Sylvia Getman, CEO of the Aroostook Medical Center, says TAMC will use their more than 12-million dollar reimbursement to pay off other debts, and invest in things that for a while they did without, like a new linear accelerator for their radiation cancer treatments. Houlton Regional Hospital got a check for just under 700-thousand dollars, which chief executive officer Tom Moakler says, was spent in a half hour, to pay off the bank.

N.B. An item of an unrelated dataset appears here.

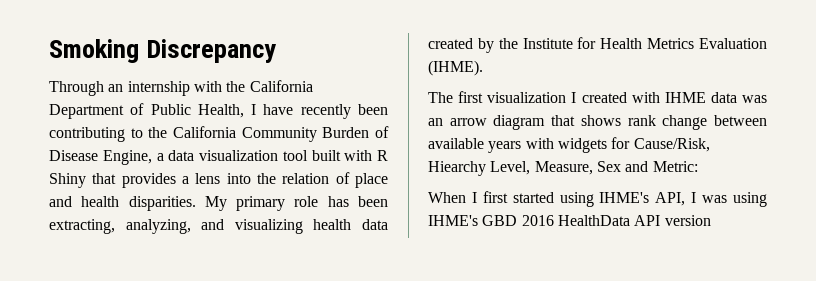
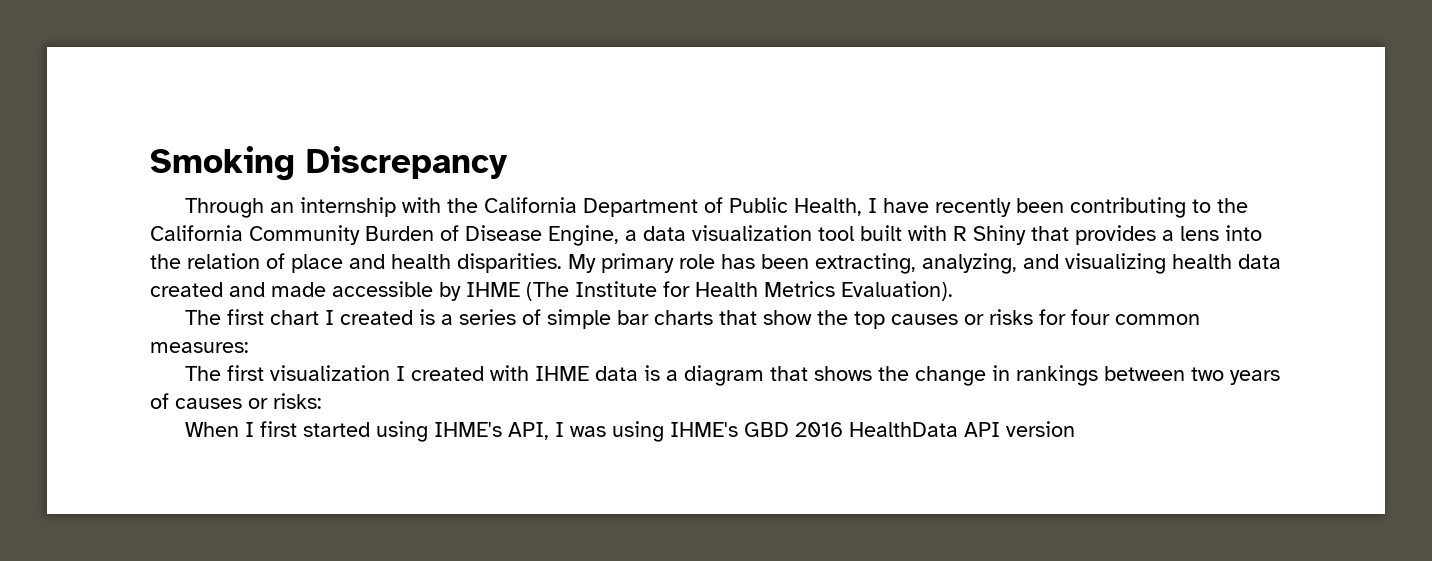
[477,37,767,53] [428,60,483,76] by the Institute for Health Metrics Evaluation (IHME). -> [229,281,953,301] [184,309,1200,329] [150,342,249,353] and made accessible by IHME (The Institute for Health Metrics Evaluation). // The first chart I created is a series of simple bar charts that show the top causes or risks for four common measures:
[742,95,767,103] [428,115,767,130] [428,137,710,153] [428,161,698,176] was an arrow diagram that shows rank change between available years with widgets for Cause/Risk, Hiearchy Level, Measure, Sex and Metric: -> [643,365,1280,386] [150,393,322,409] is a diagram that shows the change in rankings between two years of causes or risks:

Moakler says, “What the settlement did not include, which would have been nice, would be the interest that we’ve had to pay over the last 7 or 8 years, on the borrowing that we had to incur just to meet our obligations, that averaged about 50 thousand dollars a year but ya know we’re still very happy with the settlement money.”

Northern Maine Medical Center in Fort Kent has also already spent their 4.3 million dollar reimbursement on replacing their 11-year-old MRI machine.

CEO Peter Sirois says, “We were struggling every year to keep up with technology and to keep up with raises for our employees and so with this money, and so with this money it brings us to a neutral stance.”

Cary Medical Center’s chief executive officer Kris Doody says the Caribou hospital will hold their 4 million dollars in reserve, and look at how the Affordable Care Act will impact the hospital going forward. Though she does have concerns, she says this MaineCare debt shouldn’t build up again.

“The debt had been accumulating over time because of the way the hospitals were paid. They were paid on an estimated payment methodology and that has since changed to prevent this situation.”